Matrix Inversion

In algebra, the inverse of a number n is 1/n which is also called the reciprocal of the number n. This can also be written as n^-1. In the case of matrices, for a square matrix such as A, Fig to the far right, the inverse can only be written as A^-1, as division in matrices does not exit. Non-square matrices do not have inverse.
In the case of numbers, when a number n is multiplied by its reciprocal n^-1, the result is 1. Similarly when the matrix A is multiplied by its inverse A^-1, the result is known as the identity or unit matrix, i.e. A*A^-1=I_n. The identity matrix is identified by the symbol I_n, with 1s on the main diagonal and 0s elsewhere.
Note: Not all square matrices have inverse.
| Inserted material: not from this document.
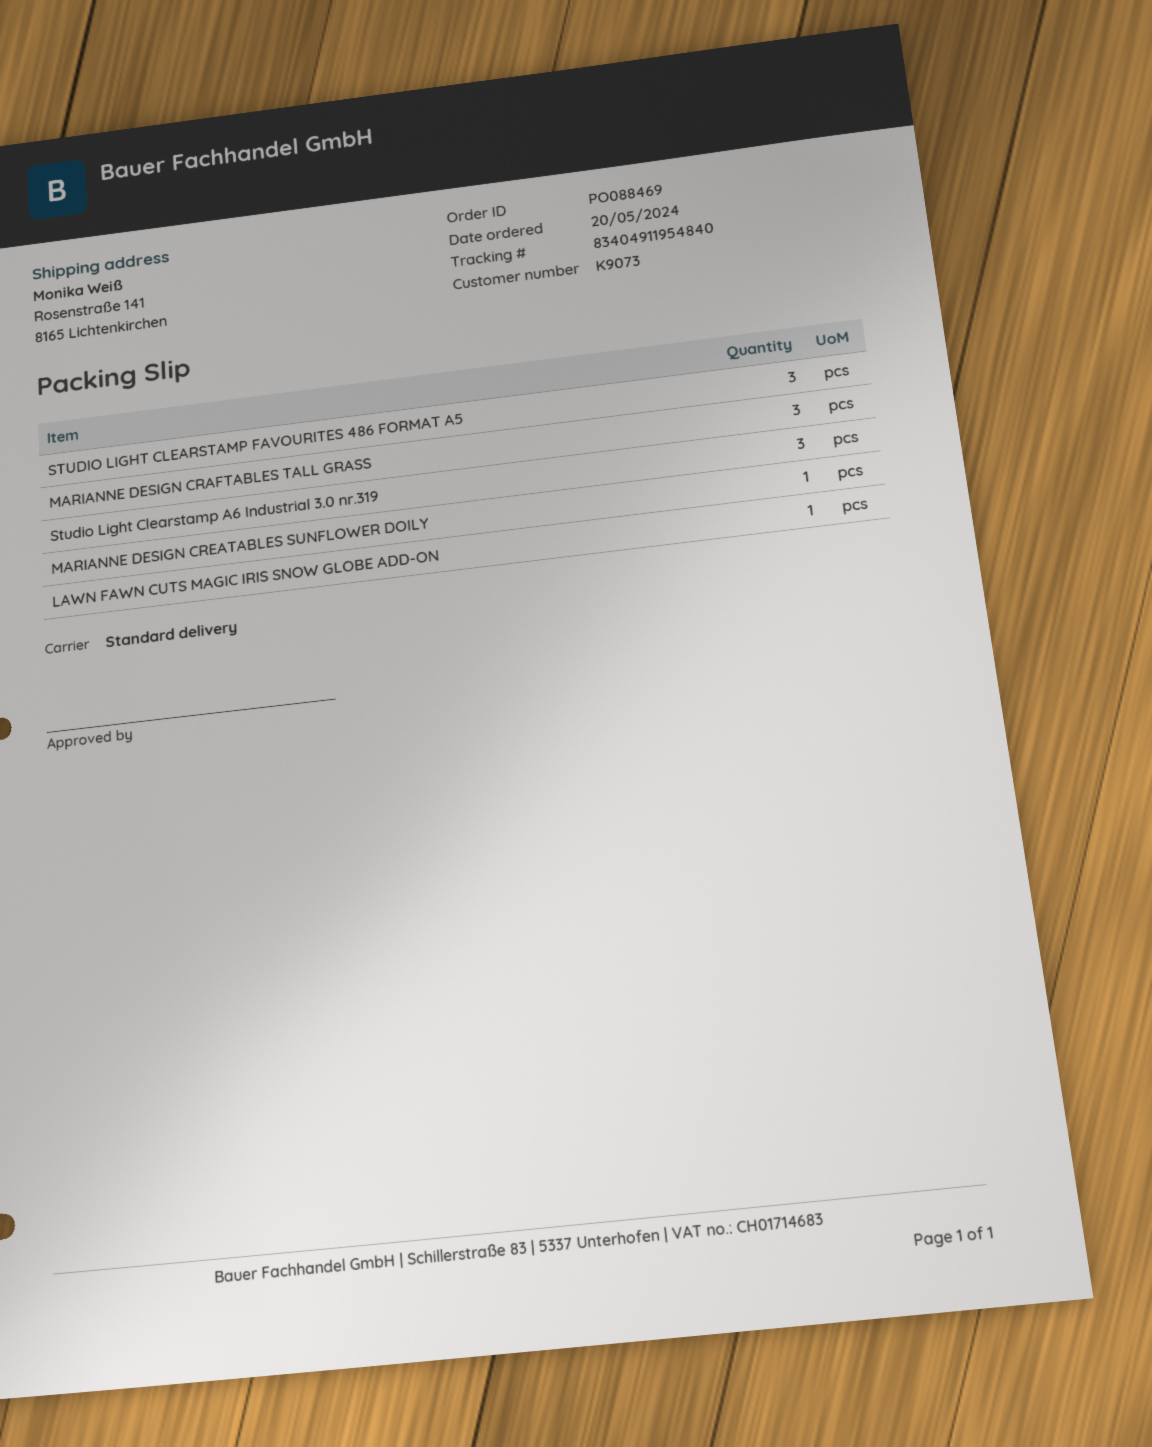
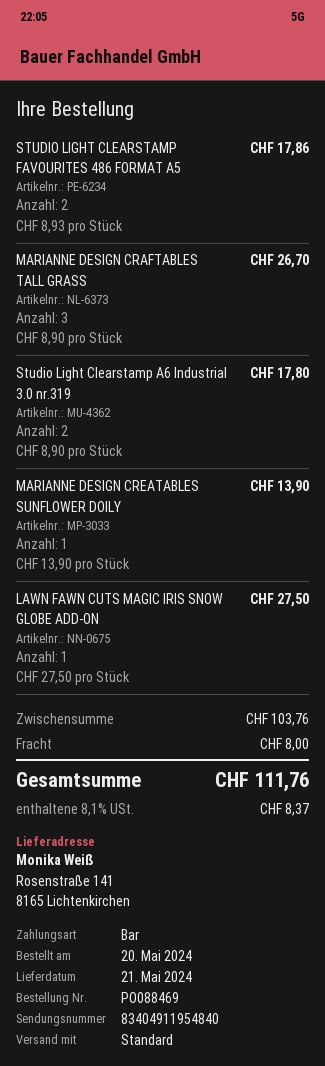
STUDIO LIGHT CLEARSTAMP FAVOURITES 486 FORMAT A5: 3 -> 2
Studio Light Clearstamp A6 Industrial 3.0 nr.319: 3 -> 2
Square matrices which have inverse are called invertible, nonsingular or nonedegenerate. Square matrices which have no inverse are called noninvertible, singular or degenerate.
There are several methods by which a matrix can be inverted, these method are explained in depth in Wikipedia, as well as other specialized sites. Some of these methods are listed to the right.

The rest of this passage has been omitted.